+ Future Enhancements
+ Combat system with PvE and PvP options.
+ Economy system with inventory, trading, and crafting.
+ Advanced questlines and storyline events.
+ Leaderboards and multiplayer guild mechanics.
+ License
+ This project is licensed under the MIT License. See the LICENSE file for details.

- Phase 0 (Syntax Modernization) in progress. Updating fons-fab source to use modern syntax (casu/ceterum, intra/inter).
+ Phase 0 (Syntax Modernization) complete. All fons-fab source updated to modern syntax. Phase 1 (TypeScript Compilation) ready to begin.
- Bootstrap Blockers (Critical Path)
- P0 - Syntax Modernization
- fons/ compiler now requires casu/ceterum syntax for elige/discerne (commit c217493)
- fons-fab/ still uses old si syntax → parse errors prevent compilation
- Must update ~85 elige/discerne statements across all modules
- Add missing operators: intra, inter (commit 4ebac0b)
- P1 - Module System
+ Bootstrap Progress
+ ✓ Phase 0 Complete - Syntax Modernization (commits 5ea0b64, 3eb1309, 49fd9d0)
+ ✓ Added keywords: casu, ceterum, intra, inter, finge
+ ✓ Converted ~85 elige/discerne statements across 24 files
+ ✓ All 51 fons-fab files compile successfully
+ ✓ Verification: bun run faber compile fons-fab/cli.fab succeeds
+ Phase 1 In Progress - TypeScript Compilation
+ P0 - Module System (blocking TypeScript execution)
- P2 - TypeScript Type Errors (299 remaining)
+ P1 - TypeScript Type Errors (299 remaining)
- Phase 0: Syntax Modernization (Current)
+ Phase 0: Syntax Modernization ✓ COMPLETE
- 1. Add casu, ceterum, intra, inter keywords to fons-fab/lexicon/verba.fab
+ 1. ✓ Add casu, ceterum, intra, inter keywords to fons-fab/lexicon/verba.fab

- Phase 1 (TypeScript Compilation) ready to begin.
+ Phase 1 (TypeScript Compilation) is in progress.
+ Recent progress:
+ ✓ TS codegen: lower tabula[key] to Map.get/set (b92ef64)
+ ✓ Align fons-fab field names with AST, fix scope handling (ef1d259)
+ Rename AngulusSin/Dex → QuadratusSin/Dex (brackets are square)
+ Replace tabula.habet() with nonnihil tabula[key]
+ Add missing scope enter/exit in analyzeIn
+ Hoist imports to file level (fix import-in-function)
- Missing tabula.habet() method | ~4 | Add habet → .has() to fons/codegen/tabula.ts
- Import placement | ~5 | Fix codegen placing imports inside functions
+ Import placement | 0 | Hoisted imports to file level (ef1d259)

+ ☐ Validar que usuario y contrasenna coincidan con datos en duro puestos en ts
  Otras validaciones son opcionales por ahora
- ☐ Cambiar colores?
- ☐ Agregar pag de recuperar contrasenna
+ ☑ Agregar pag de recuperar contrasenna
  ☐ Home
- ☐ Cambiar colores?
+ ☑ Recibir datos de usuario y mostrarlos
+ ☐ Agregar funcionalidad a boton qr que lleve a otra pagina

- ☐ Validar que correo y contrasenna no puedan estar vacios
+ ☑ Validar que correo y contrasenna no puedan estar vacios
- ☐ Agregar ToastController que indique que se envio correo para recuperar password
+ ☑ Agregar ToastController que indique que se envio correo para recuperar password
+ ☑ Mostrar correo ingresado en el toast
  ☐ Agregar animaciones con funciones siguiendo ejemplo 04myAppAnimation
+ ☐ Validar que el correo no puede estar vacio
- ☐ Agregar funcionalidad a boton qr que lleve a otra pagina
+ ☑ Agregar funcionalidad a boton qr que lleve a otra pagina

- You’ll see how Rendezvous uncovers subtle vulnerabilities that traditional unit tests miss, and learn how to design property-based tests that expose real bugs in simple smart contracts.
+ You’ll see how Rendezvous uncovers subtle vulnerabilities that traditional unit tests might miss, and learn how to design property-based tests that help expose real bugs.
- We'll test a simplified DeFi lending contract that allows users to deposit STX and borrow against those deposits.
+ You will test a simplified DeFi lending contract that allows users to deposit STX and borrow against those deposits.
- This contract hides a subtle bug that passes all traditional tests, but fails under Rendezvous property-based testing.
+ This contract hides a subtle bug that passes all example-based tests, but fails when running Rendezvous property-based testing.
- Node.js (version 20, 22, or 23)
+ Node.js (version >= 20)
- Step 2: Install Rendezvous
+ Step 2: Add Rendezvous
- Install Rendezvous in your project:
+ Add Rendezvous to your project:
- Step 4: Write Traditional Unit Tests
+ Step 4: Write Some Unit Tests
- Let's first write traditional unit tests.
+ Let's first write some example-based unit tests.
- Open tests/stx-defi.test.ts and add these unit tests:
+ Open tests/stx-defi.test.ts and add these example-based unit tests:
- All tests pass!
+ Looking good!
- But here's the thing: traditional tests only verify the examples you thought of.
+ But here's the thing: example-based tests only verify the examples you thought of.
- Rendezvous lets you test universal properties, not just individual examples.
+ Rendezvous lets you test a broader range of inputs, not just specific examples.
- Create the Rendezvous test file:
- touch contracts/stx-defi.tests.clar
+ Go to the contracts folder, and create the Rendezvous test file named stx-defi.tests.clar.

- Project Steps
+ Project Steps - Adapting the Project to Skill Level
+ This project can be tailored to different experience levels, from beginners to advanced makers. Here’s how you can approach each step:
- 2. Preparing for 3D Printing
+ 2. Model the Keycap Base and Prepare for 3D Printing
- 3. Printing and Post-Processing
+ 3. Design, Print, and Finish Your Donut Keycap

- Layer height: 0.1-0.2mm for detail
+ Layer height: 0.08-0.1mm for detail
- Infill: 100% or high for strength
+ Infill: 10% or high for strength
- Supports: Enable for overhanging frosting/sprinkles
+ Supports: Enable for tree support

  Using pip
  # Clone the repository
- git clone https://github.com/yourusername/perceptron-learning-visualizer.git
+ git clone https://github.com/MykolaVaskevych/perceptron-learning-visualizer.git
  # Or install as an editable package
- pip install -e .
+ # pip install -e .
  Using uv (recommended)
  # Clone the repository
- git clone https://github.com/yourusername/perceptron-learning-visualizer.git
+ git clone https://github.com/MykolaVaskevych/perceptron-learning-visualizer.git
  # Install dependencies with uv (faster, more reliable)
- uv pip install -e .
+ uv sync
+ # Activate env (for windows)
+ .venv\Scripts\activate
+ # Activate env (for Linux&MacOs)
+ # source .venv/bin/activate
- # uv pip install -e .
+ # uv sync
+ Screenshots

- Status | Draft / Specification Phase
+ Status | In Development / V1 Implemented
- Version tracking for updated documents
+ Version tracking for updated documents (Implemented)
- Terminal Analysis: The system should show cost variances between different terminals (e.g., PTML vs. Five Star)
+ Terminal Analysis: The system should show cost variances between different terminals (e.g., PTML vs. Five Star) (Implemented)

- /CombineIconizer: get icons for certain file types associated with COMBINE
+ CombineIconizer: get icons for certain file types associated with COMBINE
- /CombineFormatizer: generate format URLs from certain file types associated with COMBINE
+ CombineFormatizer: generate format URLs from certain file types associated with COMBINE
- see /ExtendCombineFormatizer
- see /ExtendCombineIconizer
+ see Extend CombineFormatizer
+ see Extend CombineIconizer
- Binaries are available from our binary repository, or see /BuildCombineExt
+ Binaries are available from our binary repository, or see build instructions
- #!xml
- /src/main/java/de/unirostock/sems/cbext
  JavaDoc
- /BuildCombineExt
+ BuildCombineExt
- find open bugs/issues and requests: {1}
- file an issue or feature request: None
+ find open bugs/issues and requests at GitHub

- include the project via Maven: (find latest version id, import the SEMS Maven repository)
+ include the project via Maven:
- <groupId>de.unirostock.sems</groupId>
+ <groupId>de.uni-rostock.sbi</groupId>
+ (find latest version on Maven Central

§

> [PROBLEM DETAILS]: Retype the records above without changing a single word.

> [OUTPUT]:
+ Future Enhancements
+ Combat system with PvE and PvP options.
+ Economy system with inventory, trading, and crafting.
+ Advanced questlines and storyline events.
+ Leaderboards and multiplayer guild mechanics.
+ License
+ This project is licensed under the MIT License. See the LICENSE file for details.

- Phase 0 (Syntax Modernization) in progress. Updating fons-fab source to use modern syntax (casu/ceterum, intra/inter).
+ Phase 0 (Syntax Modernization) complete. All fons-fab source updated to modern syntax. Phase 1 (TypeScript Compilation) ready to begin.
- Bootstrap Blockers (Critical Path)
- P0 - Syntax Modernization
- fons/ compiler now requires casu/ceterum syntax for elige/discerne (commit c217493)
- fons-fab/ still uses old si syntax → parse errors prevent compilation
- Must update ~85 elige/discerne statements across all modules
- Add missing operators: intra, inter (commit 4ebac0b)
- P1 - Module System
+ Bootstrap Progress
+ ✓ Phase 0 Complete - Syntax Modernization (commits 5ea0b64, 3eb1309, 49fd9d0)
+ ✓ Added keywords: casu, ceterum, intra, inter, finge
+ ✓ Converted ~85 elige/discerne statements across 24 files
+ ✓ All 51 fons-fab files compile successfully
+ ✓ Verification: bun run faber compile fons-fab/cli.fab succeeds
+ Phase 1 In Progress - TypeScript Compilation
+ P0 - Module System (blocking TypeScript execution)
- P2 - TypeScript Type Errors (299 remaining)
+ P1 - TypeScript Type Errors (299 remaining)
- Phase 0: Syntax Modernization (Current)
+ Phase 0: Syntax Modernization ✓ COMPLETE
- 1. Add casu, ceterum, intra, inter keywords to fons-fab/lexicon/verba.fab
+ 1. ✓ Add casu, ceterum, intra, inter keywords to fons-fab/lexicon/verba.fab

- Phase 1 (TypeScript Compilation) ready to begin.
+ Phase 1 (TypeScript Compilation) is in progress.
+ Recent progress:
+ ✓ TS codegen: lower tabula[key] to Map.get/set (b92ef64)
+ ✓ Align fons-fab field names with AST, fix scope handling (ef1d259)
+ Rename AngulusSin/Dex → QuadratusSin/Dex (brackets are square)
+ Replace tabula.habet() with nonnihil tabula[key]
+ Add missing scope enter/exit in analyzeIn
+ Hoist imports to file level (fix import-in-function)
- Missing tabula.habet() method | ~4 | Add habet → .has() to fons/codegen/tabula.ts
- Import placement | ~5 | Fix codegen placing imports inside functions
+ Import placement | 0 | Hoisted imports to file level (ef1d259)

+ ☐ Validar que usuario y contrasenna coincidan con datos en duro puestos en ts
  Otras validaciones son opcionales por ahora
- ☐ Cambiar colores?
- ☐ Agregar pag de recuperar contrasenna
+ ☑ Agregar pag de recuperar contrasenna
  ☐ Home
- ☐ Cambiar colores?
+ ☑ Recibir datos de usuario y mostrarlos
+ ☐ Agregar funcionalidad a boton qr que lleve a otra pagina

- ☐ Validar que correo y contrasenna no puedan estar vacios
+ ☑ Validar que correo y contrasenna no puedan estar vacios
- ☐ Agregar ToastController que indique que se envio correo para recuperar password
+ ☑ Agregar ToastController que indique que se envio correo para recuperar password
+ ☑ Mostrar correo ingresado en el toast
  ☐ Agregar animaciones con funciones siguiendo ejemplo 04myAppAnimation
+ ☐ Validar que el correo no puede estar vacio
- ☐ Agregar funcionalidad a boton qr que lleve a otra pagina
+ ☑ Agregar funcionalidad a boton qr que lleve a otra pagina

- You’ll see how Rendezvous uncovers subtle vulnerabilities that traditional unit tests miss, and learn how to design property-based tests that expose real bugs in simple smart contracts.
+ You’ll see how Rendezvous uncovers subtle vulnerabilities that traditional unit tests might miss, and learn how to design property-based tests that help expose real bugs.
- We'll test a simplified DeFi lending contract that allows users to deposit STX and borrow against those deposits.
+ You will test a simplified DeFi lending contract that allows users to deposit STX and borrow against those deposits.
- This contract hides a subtle bug that passes all traditional tests, but fails under Rendezvous property-based testing.
+ This contract hides a subtle bug that passes all example-based tests, but fails when running Rendezvous property-based testing.
- Node.js (version 20, 22, or 23)
+ Node.js (version >= 20)
- Step 2: Install Rendezvous
+ Step 2: Add Rendezvous
- Install Rendezvous in your project:
+ Add Rendezvous to your project:
- Step 4: Write Traditional Unit Tests
+ Step 4: Write Some Unit Tests
- Let's first write traditional unit tests.
+ Let's first write some example-based unit tests.
- Open tests/stx-defi.test.ts and add these unit tests:
+ Open tests/stx-defi.test.ts and add these example-based unit tests:
- All tests pass!
+ Looking good!
- But here's the thing: traditional tests only verify the examples you thought of.
+ But here's the thing: example-based tests only verify the examples you thought of.
- Rendezvous lets you test universal properties, not just individual examples.
+ Rendezvous lets you test a broader range of inputs, not just specific examples.
- Create the Rendezvous test file:
- touch contracts/stx-defi.tests.clar
+ Go to the contracts folder, and create the Rendezvous test file named stx-defi.tests.clar.

- Project Steps
+ Project Steps - Adapting the Project to Skill Level
+ This project can be tailored to different experience levels, from beginners to advanced makers. Here’s how you can approach each step:
- 2. Preparing for 3D Printing
+ 2. Model the Keycap Base and Prepare for 3D Printing
- 3. Printing and Post-Processing
+ 3. Design, Print, and Finish Your Donut Keycap

- Layer height: 0.1-0.2mm for detail
+ Layer height: 0.08-0.1mm for detail
- Infill: 100% or high for strength
+ Infill: 10% or high for strength
- Supports: Enable for overhanging frosting/sprinkles
+ Supports: Enable for tree support

  Using pip
  # Clone the repository
- git clone https://github.com/yourusername/perceptron-learning-visualizer.git
+ git clone https://github.com/MykolaVaskevych/perceptron-learning-visualizer.git
  # Or install as an editable package
- pip install -e .
+ # pip install -e .
  Using uv (recommended)
  # Clone the repository
- git clone https://github.com/yourusername/perceptron-learning-visualizer.git
+ git clone https://github.com/MykolaVaskevych/perceptron-learning-visualizer.git
  # Install dependencies with uv (faster, more reliable)
- uv pip install -e .
+ uv sync
+ # Activate env (for windows)
+ .venv\Scripts\activate
+ # Activate env (for Linux&MacOs)
+ # source .venv/bin/activate
- # uv pip install -e .
+ # uv sync
+ Screenshots

- Status | Draft / Specification Phase
+ Status | In Development / V1 Implemented
- Version tracking for updated documents
+ Version tracking for updated documents (Implemented)
- Terminal Analysis: The system should show cost variances between different terminals (e.g., PTML vs. Five Star)
+ Terminal Analysis: The system should show cost variances between different terminals (e.g., PTML vs. Five Star) (Implemented)

- /CombineIconizer: get icons for certain file types associated with COMBINE
+ CombineIconizer: get icons for certain file types associated with COMBINE
- /CombineFormatizer: generate format URLs from certain file types associated with COMBINE
+ CombineFormatizer: generate format URLs from certain file types associated with COMBINE
- see /ExtendCombineFormatizer
- see /ExtendCombineIconizer
+ see Extend CombineFormatizer
+ see Extend CombineIconizer
- Binaries are available from our binary repository, or see /BuildCombineExt
+ Binaries are available from our binary repository, or see build instructions
- #!xml
- /src/main/java/de/unirostock/sems/cbext
  JavaDoc
- /BuildCombineExt
+ BuildCombineExt
- find open bugs/issues and requests: {1}
- file an issue or feature request: None
+ find open bugs/issues and requests at GitHub

- include the project via Maven: (find latest version id, import the SEMS Maven repository)
+ include the project via Maven:
- <groupId>de.unirostock.sems</groupId>
+ <groupId>de.uni-rostock.sbi</groupId>
+ (find latest version on Maven Central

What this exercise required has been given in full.